SOURCE MATERIAL »
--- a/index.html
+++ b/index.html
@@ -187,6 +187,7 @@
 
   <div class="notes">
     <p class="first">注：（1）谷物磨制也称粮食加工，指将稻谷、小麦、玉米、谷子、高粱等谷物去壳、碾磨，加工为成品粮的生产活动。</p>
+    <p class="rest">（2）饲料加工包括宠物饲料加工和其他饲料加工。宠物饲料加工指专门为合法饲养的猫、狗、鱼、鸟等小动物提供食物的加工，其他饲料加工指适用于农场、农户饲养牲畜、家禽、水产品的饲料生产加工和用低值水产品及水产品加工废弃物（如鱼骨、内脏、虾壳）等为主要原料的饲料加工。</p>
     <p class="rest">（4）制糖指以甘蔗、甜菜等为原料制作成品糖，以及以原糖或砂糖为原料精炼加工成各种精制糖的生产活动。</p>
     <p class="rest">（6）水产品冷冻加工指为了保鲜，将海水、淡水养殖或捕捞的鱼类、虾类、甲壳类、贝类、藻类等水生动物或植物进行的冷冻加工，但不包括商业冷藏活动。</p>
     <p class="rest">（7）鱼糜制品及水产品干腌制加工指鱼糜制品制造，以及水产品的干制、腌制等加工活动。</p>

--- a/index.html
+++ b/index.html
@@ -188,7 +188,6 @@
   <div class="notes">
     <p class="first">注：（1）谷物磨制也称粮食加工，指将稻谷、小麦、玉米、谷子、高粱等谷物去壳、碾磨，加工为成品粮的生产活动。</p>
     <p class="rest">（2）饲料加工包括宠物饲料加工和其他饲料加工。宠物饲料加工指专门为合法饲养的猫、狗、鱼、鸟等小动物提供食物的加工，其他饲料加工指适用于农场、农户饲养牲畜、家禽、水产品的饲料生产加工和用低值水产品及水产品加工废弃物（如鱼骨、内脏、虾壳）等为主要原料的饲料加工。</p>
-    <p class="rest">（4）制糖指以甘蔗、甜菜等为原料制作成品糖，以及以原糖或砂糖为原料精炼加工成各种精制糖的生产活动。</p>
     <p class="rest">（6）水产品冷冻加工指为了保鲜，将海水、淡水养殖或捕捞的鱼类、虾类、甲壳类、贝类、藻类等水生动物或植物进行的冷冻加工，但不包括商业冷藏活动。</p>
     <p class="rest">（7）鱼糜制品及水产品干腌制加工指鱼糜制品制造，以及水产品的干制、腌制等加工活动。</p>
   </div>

...

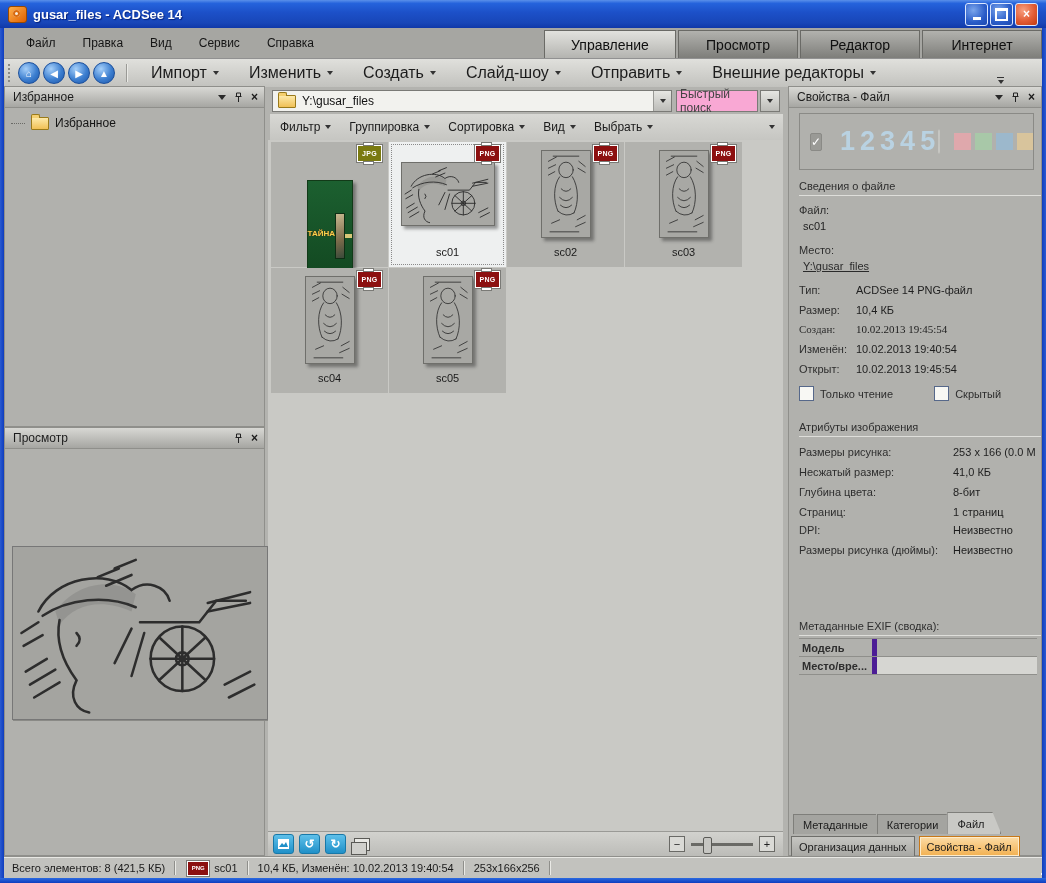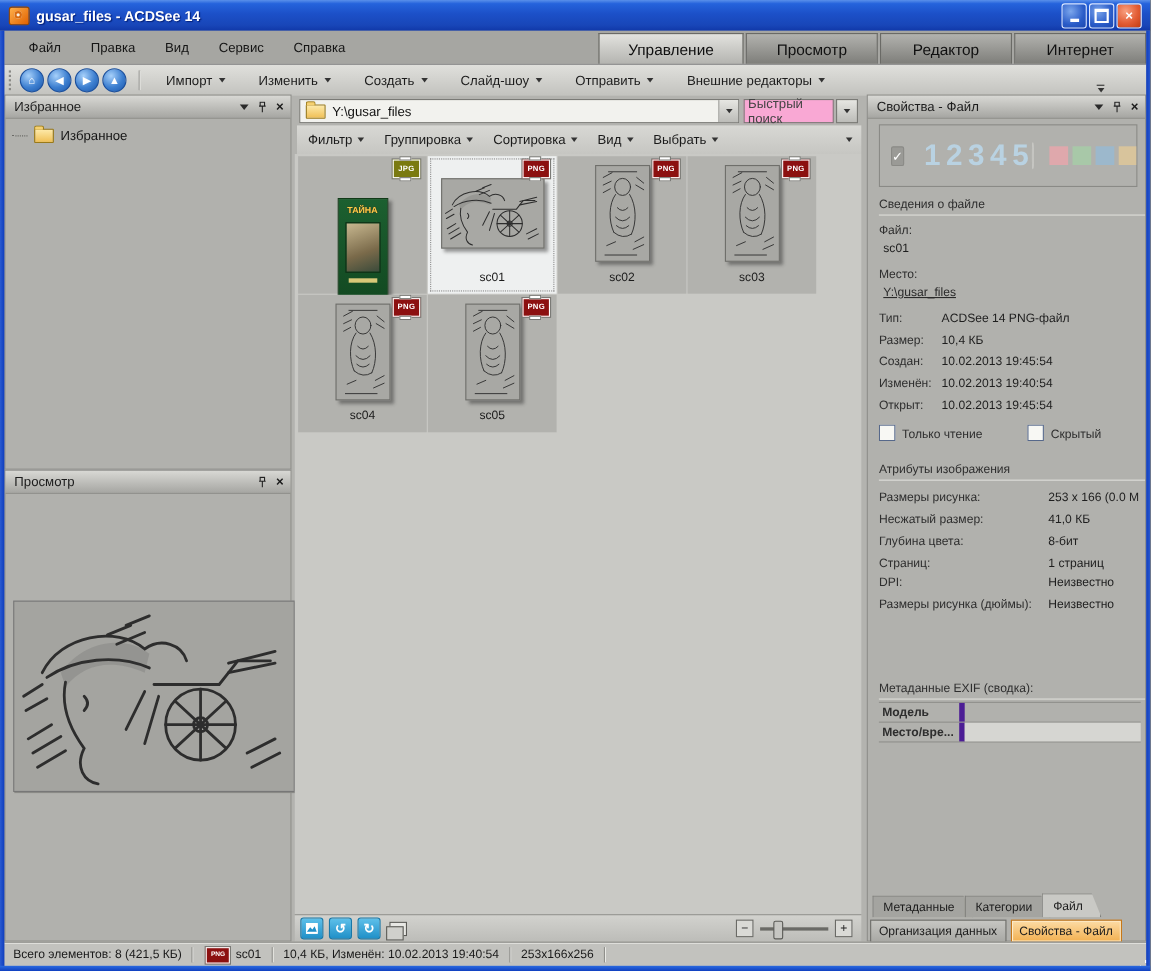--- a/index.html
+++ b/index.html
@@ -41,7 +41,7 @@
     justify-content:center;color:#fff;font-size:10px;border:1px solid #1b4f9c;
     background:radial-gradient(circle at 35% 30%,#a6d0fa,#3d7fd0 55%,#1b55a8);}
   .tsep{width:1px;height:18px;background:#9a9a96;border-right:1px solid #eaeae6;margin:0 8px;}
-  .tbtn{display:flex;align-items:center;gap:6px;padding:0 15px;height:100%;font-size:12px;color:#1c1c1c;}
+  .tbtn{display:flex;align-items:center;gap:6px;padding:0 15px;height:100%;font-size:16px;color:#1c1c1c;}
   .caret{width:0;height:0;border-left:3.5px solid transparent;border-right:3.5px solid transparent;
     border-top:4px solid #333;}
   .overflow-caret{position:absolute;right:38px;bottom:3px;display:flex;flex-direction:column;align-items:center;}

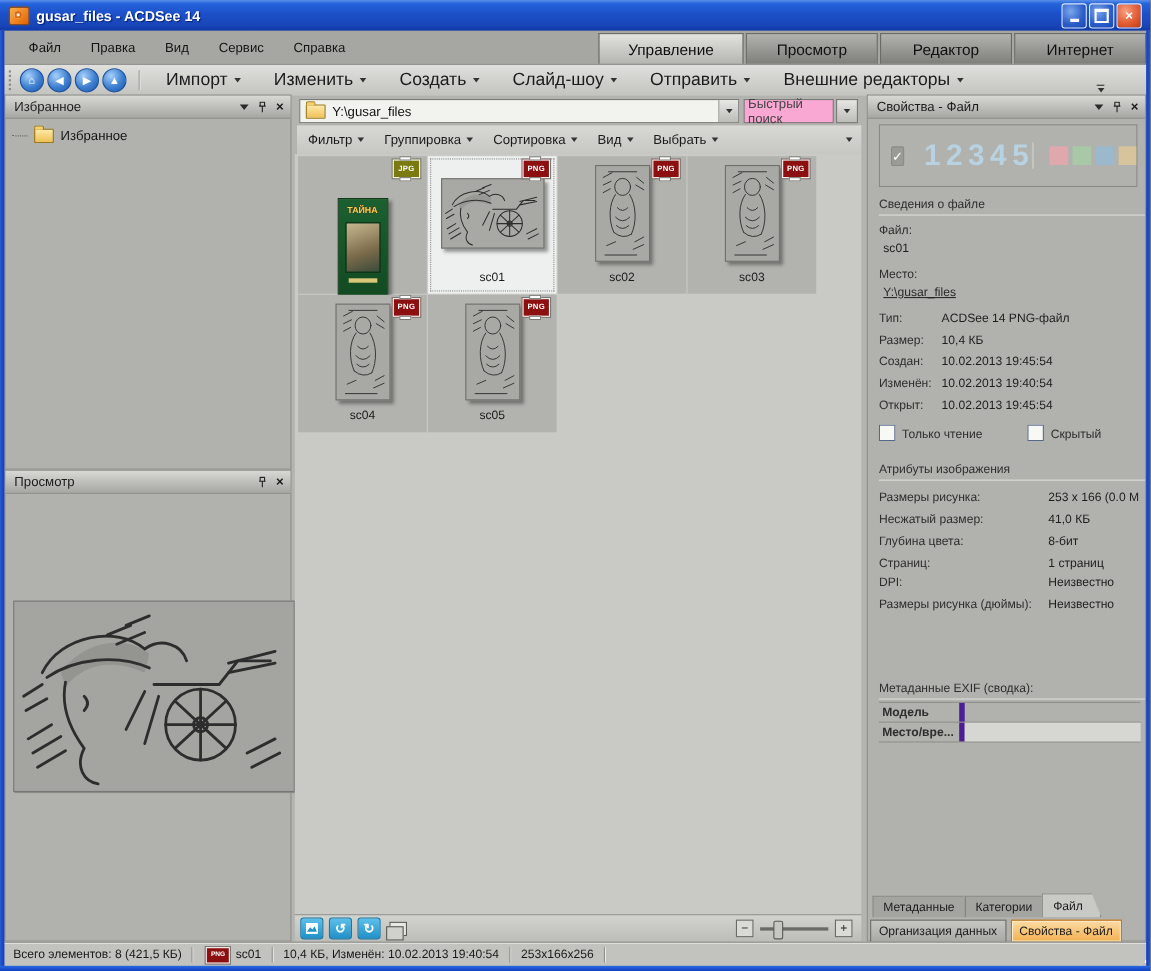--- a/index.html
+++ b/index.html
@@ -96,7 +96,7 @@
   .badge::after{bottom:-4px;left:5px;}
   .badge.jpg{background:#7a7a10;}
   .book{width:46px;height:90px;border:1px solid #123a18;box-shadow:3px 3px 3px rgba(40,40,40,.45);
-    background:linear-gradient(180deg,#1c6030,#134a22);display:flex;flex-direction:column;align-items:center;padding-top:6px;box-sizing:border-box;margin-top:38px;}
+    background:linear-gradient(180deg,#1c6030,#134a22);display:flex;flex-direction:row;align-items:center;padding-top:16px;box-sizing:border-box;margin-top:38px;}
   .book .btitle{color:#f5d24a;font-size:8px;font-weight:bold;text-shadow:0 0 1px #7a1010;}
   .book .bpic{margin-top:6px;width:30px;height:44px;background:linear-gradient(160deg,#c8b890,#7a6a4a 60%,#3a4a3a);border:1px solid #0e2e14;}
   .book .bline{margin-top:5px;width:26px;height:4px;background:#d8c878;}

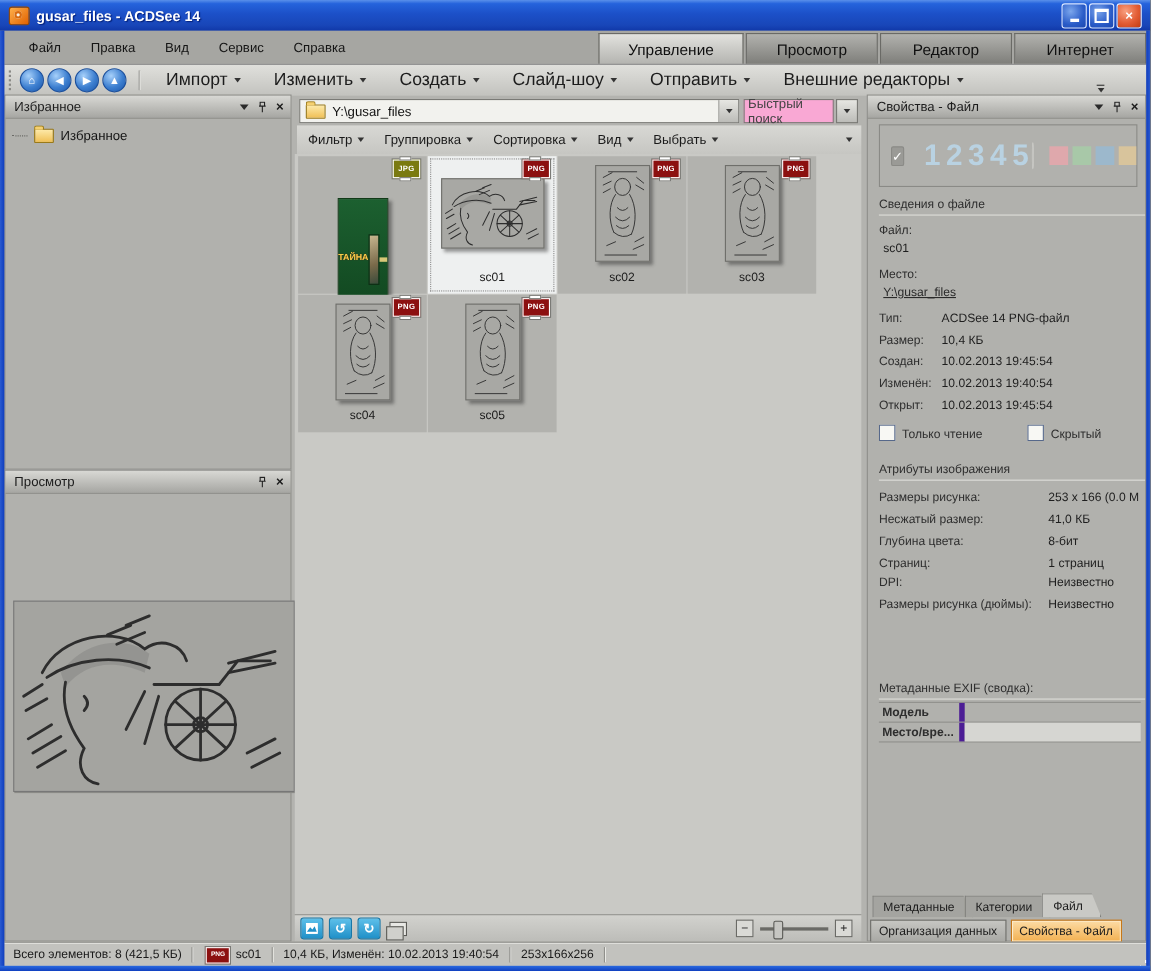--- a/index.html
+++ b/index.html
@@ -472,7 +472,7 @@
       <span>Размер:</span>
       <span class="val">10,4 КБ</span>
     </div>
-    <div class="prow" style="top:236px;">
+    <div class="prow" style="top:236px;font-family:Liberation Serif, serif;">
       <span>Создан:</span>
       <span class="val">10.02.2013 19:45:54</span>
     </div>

EXERCISE BRIEF » Lines in the listing above that hold the string "align" need counting. Please reply with the total only.

SOLUTION FOR THIS EXERCISE » 5